From Judith Roche's poem about angels to Mohja Kahf's reflections on growing up Muslim in Indiana and New Jersey, this collection on feminine spirituality is eloquent, elegant and satisfyingly multicultural. Established literary luminaries, like Mary Gordon, are found alongside more obscure but equally skilled writers like Suzanne Edison. As in the editors' previous anthology, The Sweet Breathing of Plants
, many of the pieces gathered here connect the natural and spiritual worlds. (This is perhaps best exemplified by the excerpt from Terry Tempest Williams's Refuge
, which draws together reflections on Mormonism and the Great Salt Lake, and by the short, astounding "Epiphany," in which the late poet Pem Kremer writes, "she saw You once as prairie grass.... She says when she can't pray/She calls up prairie grass.") The volume also seeks the spiritual in the everyday: Susan Biskeborn grounds her reflections on God in conversations held with her toddler daughter, while Catherine Johnson has an epiphany at a Parisian metro stop.
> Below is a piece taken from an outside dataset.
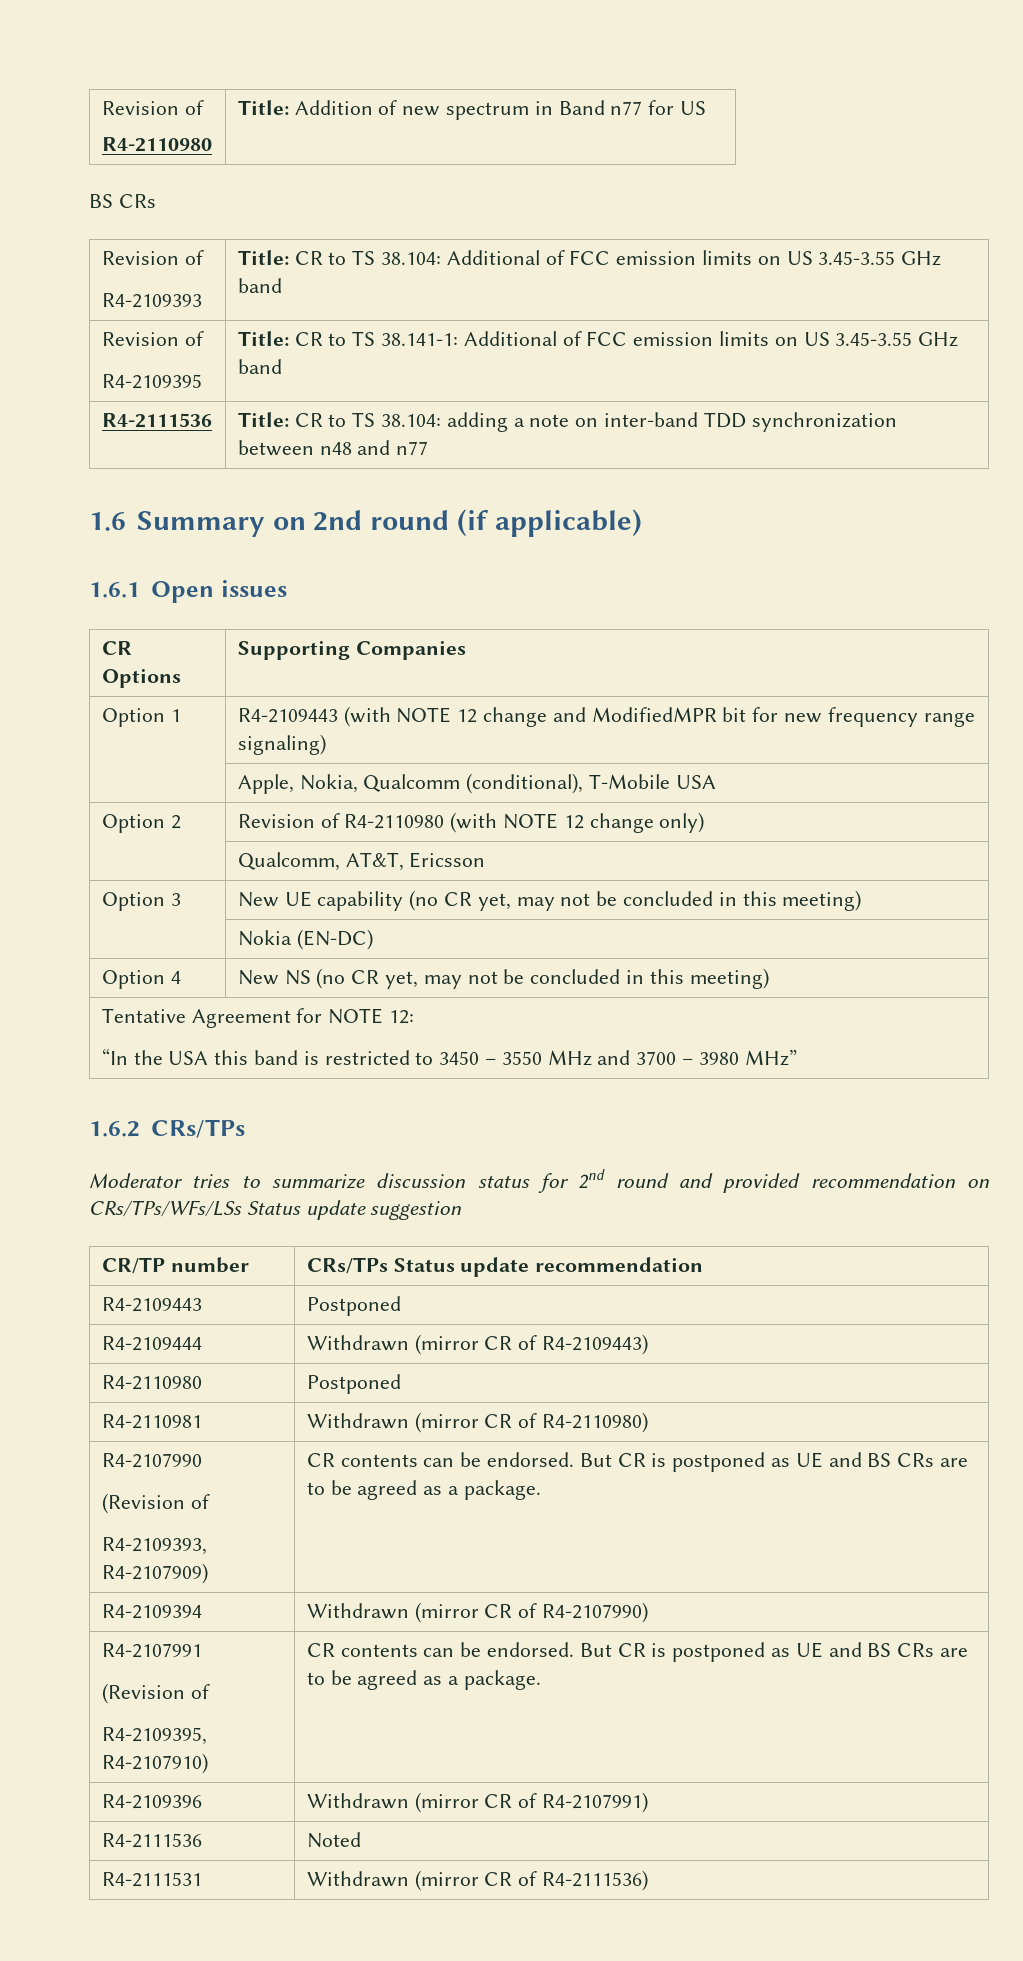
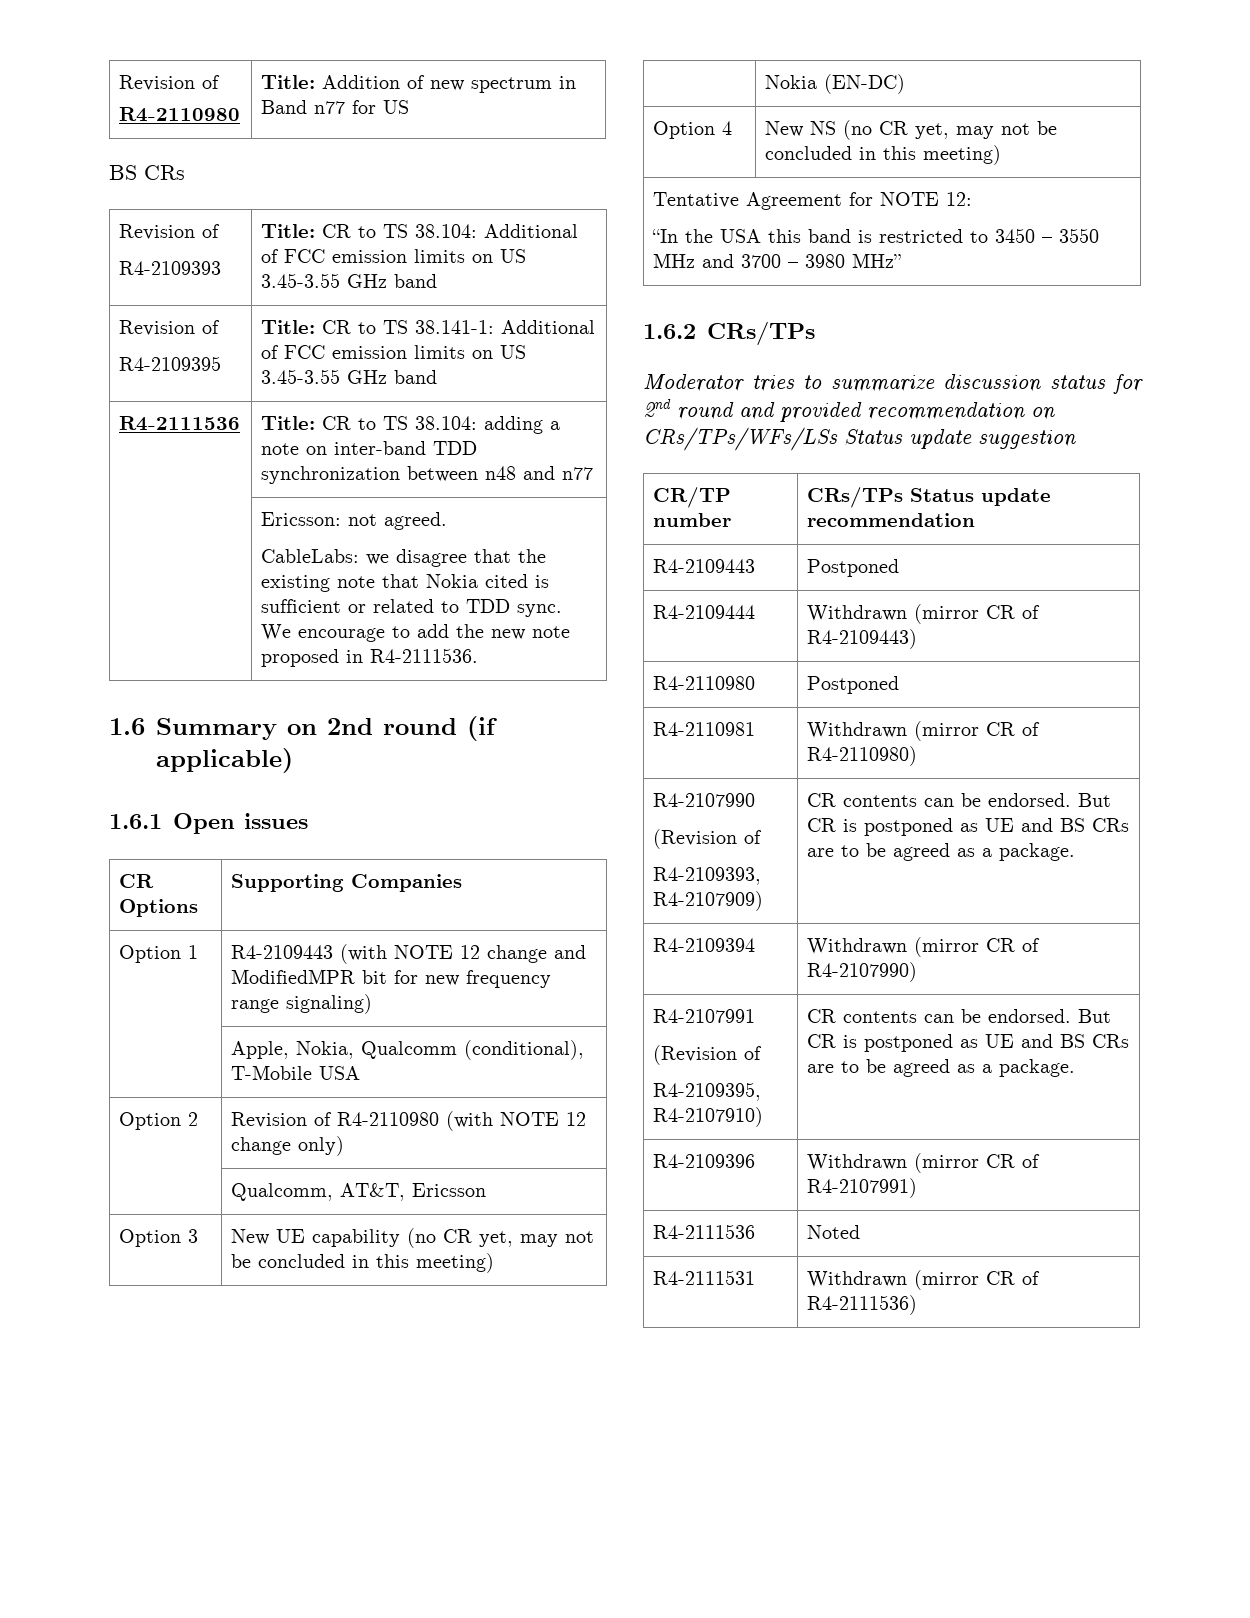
+ | Ericsson: not agreed.
+ CableLabs: we disagree that the existing note that Nokia cited is sufficient or related to TDD sync. We encourage to add the new note proposed in R4-2111536.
A final section on "Practicing" shows women investigating spiritual disciplines as diverse as Quaker silence and Wiccan craft rituals. The collection is tarnished by the predictable, but nonetheless disappointing, under-representation of women representing more conservative religious communities—evangelical Protestantism, Orthodox Judaism, etc. Even so, readers hungry for feminine spirituality investigated with literary flair will find a feast. (Sept.)